Veeam, which helps customers manage, monitor, and run analytics on data, has already worked its way up to becoming a market leader in the EMEA region, covering Europe, the Middle East, and Africa, according to the company's press release, which referred to a report by analyst firm IDC.
"The core of what we do is we help protect data and we grew into a $1 billion company protecting data on-premises," Veeam's Chief Technology Officer Danny Allan told Business Insider, calling the company's software the "de-facto standard for protecting data running on virtualized systems."
Insight Partners Managing Director Michael Triplett told Business Insider that the company's rapid growth had been a significant factor in the firm's decision to invest. The company has around 365,000 customers, and also adds 10,000 to 12,000 customers each quarter, Triplett said.
"I think it would be difficult to find another software company that's accomplished all that in 12 years," Triplett said.
The deal comes with major changes for the Swiss-based Veeam: Former CEO Andrei Baronov and his co-founder Ratmir Timashevare are stepping down from the board of directors, and William Largent and Danny Allan were promoted from within the company to CEO and CTO, respectively. The company will also shift its headquarters to the US from Switzerland.
That's part of a strategy to "become the dominant player in the US," Triplett explained to Business Insider. Shifting headquarters will allow the company to "double down" in the US over the next few years.
The company has also set its sights on consolidating its cloud-offerings, in light of the many companies that are migrating onto the cloud.
"There are petabytes of data going up into the public clouds, that transition is very real, and Veeam is at the heart of it," Allan explained. "Our focus has very much been and will continue to be protecting the growth of data sets and data services.., but for the cloud world as well.
Private equity firms rush to enter the cloud war
Companies like Veeam sit at the heart of an increasingly lucrative business, as more companies require help to begin migrating to the cloud. This has prompted private equity firms to rush to the market and acquire competitors to the likes of Microsoft, Salesforce, IBM, Google and Amazon.
Insight Partners is one of the most active private equity firms in software investments, racking up a total of 33 investments in 2019 according to Pitchbook. But TA Associates and Vista Equity Partners have led private equity's charge into the software industry, racking up a total of 40 and 37 investments in the software industry so far, according to Pitchbook.

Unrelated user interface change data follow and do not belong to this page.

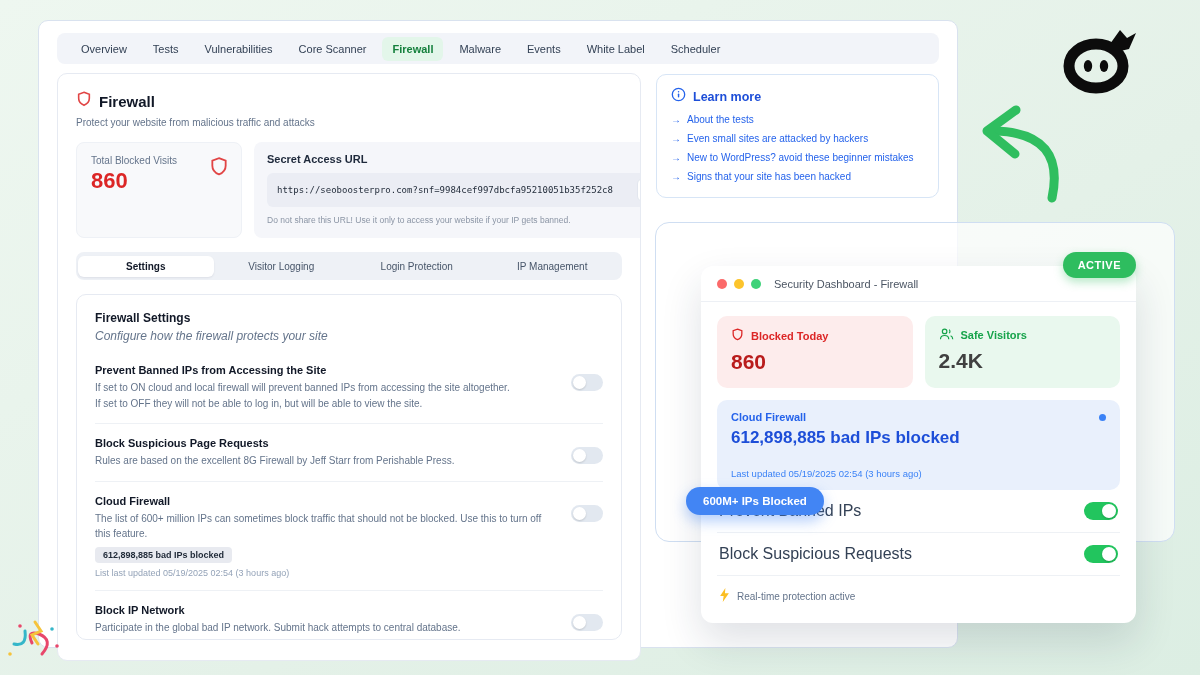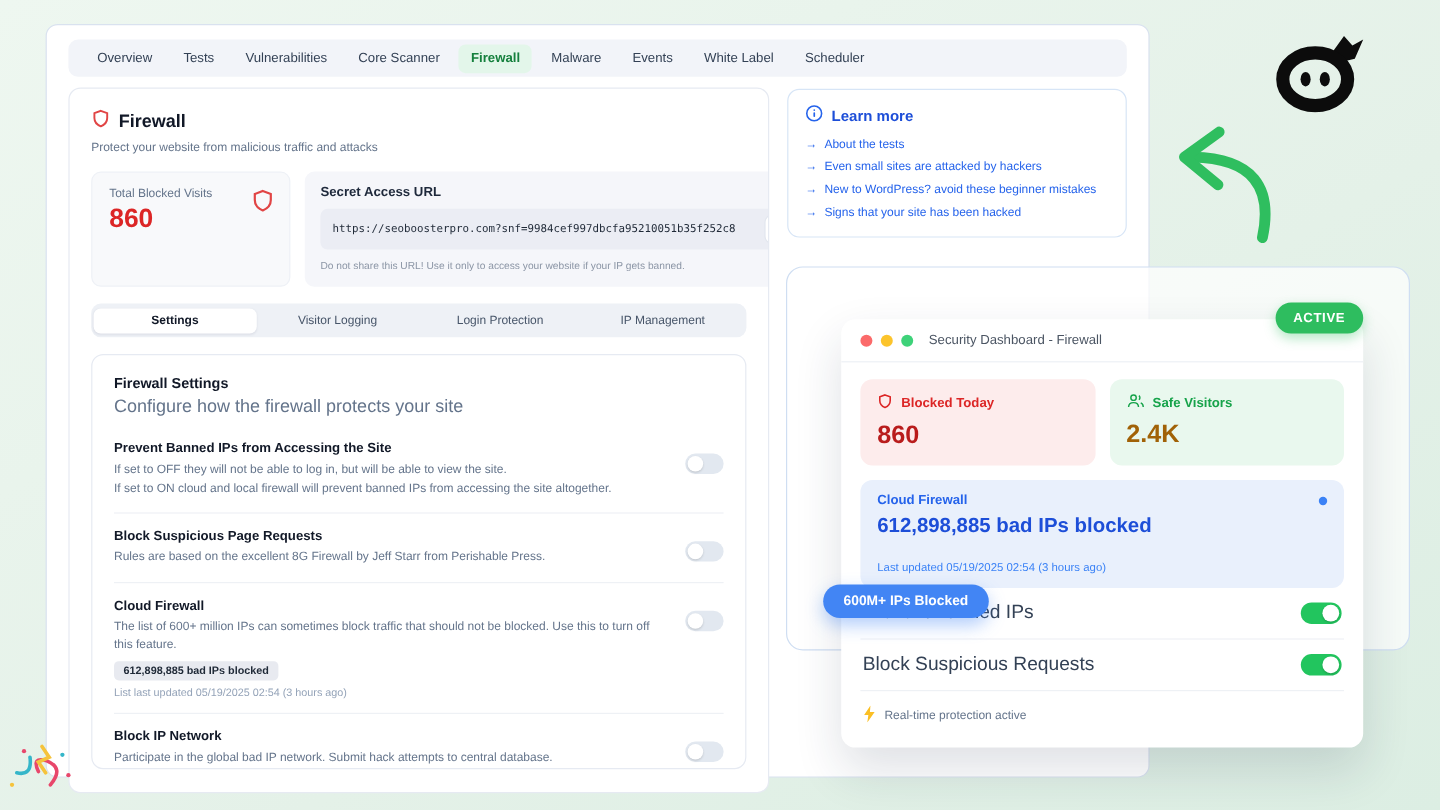--- a/index.html
+++ b/index.html
@@ -42,21 +42,21 @@
   .secret-warn { font-size:8.5px; color:#8b95a5; margin-top:8px; }
 
   .sub-tabs { margin:14px 18px 0 18px; height:28px; background:#eef1f6; border-radius:8px;
     display:flex; align-items:center; padding:2px; }
   .sub-tab { flex:1; text-align:center; font-size:10px; color:#475569; padding:5px 0; border-radius:6px; cursor:pointer; }
   .sub-tab.active { background:#fff; font-weight:bold; color:#111827; box-shadow:0 1px 2px rgba(20,30,60,.08); }
 
   .settings-box { margin:14px 18px 0 18px; border:1px solid #e6eaf2; border-radius:10px;
     padding:16px 18px; height:346px; overflow:hidden; }
   .settings-h { font-size:12px; font-weight:bold; color:#111827; }
-  .settings-sub { font-size:15px; color:#64748b; margin-top:4px; }
+  .settings-sub { font-size:12px; color:#64748b; margin-top:4px;font-style:italic; }
   .setting-row { display:flex; align-items:flex-start; gap:14px; padding:13px 0 12px 0; border-bottom:1px solid #eef1f5; }
   .setting-row:last-child { border-bottom:none;gap:16px; }
   .setting-text { flex:1; }
   .setting-title { font-size:11px; font-weight:bold; color:#111827; margin-bottom:4px; }
   .setting-desc { font-size:10px; color:#64748b; line-height:1.55; }
   .ip-badge { display:inline-block; background:#e8eaf0; border-radius:4px; font-size:9px; font-weight:bold;
     color:#1f2937; padding:3px 8px; margin-top:5px; }
   .updated-note { font-size:9px; color:#94a3b8; margin-top:5px; }
 
   .toggle { width:32px; height:17px; border-radius:999px; background:#e2e8f0; position:relative;
@@ -88,21 +88,21 @@
   .win-body { padding:14px 16px; }
   .win-stats { display:flex; gap:12px; }
   .stat-card { flex:1; border-radius:10px; padding:11px 14px; height:72px; }
   .stat-card.red { background:#fdecec; }
   .stat-card.green { background:#e9f8ee; }
   .stat-head { display:flex; align-items:center; gap:7px; font-size:11px; font-weight:bold; }
   .stat-card.red .stat-head { color:#dc2626; }
   .stat-card.green .stat-head { color:#16a34a; }
   .stat-value { font-size:21px; font-weight:bold; margin-top:6px; }
   .stat-card.red .stat-value { color:#b91c1c; }
-  .stat-card.green .stat-value { color:#a16207; }
+  .stat-card.green .stat-value { color:#404040; }
 
   .cloud-card { margin-top:12px; background:#e9f0fc; border-radius:10px; padding:11px 14px; position:relative; }
   .cloud-label { font-size:11px; font-weight:bold; color:#2563eb; }
   .cloud-value { font-size:17px; font-weight:bold; color:#1d4ed8; margin-top:5px; }
   .cloud-updated { font-size:9.5px; color:#3b82f6; margin-top:20px; }
   .cloud-dot { position:absolute; right:14px; top:14px; width:7px; height:7px; border-radius:50%; background:#3b82f6; }
 
   .win-toggle-row { display:flex; align-items:center; justify-content:space-between;
     padding:12px 2px; border-bottom:1px solid #eef1f5; }
   .win-toggle-row .label { font-size:16px; color:#334155; }
@@ -179,22 +179,22 @@
         <span class="sub-tab">IP Management</span>
       </div>
 
       <div class="settings-box">
         <div class="settings-h">Firewall Settings</div>
         <div class="settings-sub">Configure how the firewall protects your site</div>
 
         <div class="setting-row" style="margin-top:8px;">
           <div class="setting-text">
             <div class="setting-title">Prevent Banned IPs from Accessing the Site</div>
+            <div class="setting-desc">If set to ON cloud and local firewall will prevent banned IPs from accessing the site altogether.</div>
             <div class="setting-desc">If set to OFF they will not be able to log in, but will be able to view the site.</div>
-            <div class="setting-desc">If set to ON cloud and local firewall will prevent banned IPs from accessing the site altogether.</div>
           </div>
           <div class="toggle">
               <span class="knob"></span>
             </div>
         </div>
 
         <div class="setting-row">
           <div class="setting-text">
             <div class="setting-title">Block Suspicious Page Requests</div>
             <div class="setting-desc">Rules are based on the excellent 8G Firewall by Jeff Starr from Perishable Press.</div>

Other private equity firms are also rushing into the cloud-computing market. Private equity firms Francisco Partners and Evergreen Coast Capital announced they would acquire cloud-based software startup LogMeIn for $4.3 billion in December, in a recent example.

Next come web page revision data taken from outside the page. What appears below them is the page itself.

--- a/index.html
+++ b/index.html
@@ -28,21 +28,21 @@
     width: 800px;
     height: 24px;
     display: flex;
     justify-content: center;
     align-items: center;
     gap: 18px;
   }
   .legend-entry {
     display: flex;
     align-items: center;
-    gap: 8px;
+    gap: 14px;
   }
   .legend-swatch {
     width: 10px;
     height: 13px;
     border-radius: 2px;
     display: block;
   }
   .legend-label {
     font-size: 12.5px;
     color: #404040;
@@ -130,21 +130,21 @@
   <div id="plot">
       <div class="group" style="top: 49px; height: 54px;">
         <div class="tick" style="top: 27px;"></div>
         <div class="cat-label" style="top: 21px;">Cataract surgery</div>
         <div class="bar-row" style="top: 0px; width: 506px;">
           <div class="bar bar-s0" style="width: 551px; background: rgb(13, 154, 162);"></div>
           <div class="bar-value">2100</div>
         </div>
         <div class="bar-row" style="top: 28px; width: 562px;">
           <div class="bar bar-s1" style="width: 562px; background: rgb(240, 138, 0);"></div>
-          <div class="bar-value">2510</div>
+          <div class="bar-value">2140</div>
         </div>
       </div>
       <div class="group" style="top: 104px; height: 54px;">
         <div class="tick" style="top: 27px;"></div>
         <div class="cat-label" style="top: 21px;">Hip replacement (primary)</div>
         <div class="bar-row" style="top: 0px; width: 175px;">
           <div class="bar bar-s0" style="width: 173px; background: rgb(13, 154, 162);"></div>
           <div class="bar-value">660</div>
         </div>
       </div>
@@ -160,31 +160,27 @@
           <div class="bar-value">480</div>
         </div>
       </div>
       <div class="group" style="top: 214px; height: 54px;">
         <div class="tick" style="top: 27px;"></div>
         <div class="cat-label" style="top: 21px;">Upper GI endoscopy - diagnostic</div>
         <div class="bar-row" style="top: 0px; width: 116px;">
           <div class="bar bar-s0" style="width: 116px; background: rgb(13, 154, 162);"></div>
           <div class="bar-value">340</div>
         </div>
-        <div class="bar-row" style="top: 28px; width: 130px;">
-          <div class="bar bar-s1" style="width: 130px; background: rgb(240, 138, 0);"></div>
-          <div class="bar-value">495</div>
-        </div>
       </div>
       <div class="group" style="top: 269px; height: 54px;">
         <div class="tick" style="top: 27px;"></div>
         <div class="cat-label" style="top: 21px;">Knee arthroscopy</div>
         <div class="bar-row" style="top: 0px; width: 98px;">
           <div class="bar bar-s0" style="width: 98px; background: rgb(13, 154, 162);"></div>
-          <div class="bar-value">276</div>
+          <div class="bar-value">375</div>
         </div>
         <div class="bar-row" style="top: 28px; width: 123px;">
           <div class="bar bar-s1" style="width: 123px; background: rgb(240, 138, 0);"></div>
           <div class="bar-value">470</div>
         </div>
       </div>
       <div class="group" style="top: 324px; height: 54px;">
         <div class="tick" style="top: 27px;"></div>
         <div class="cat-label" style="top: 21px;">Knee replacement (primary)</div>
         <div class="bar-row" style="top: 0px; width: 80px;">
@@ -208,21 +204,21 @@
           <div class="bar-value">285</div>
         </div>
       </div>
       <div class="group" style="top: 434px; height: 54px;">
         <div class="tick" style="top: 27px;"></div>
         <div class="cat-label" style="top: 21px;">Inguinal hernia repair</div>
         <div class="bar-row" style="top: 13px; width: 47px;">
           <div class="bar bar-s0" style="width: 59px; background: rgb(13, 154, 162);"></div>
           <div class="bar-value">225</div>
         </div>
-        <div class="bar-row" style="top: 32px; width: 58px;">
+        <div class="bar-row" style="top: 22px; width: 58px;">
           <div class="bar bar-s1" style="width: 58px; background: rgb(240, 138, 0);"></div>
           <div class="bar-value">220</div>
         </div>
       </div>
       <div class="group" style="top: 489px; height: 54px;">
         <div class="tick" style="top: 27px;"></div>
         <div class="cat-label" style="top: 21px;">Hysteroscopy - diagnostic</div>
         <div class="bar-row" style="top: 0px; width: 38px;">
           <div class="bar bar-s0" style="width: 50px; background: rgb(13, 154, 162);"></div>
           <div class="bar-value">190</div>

Meanwhile, legacy companies have also fought to acquire software companies amid the cloud war between the market-leading Amazon Web Services and the second- and third-place Microsoft and Google, respectively. In November, Google announced that it would buy enterprise software company CloudSimple.
But the cloud-computing market still has plenty of companies left for the taking. According to the Bessemer Cloud Index, which tracks publicly-traded subscription software companies, there are over 47 companies valued between about $1 billion and $10 billion.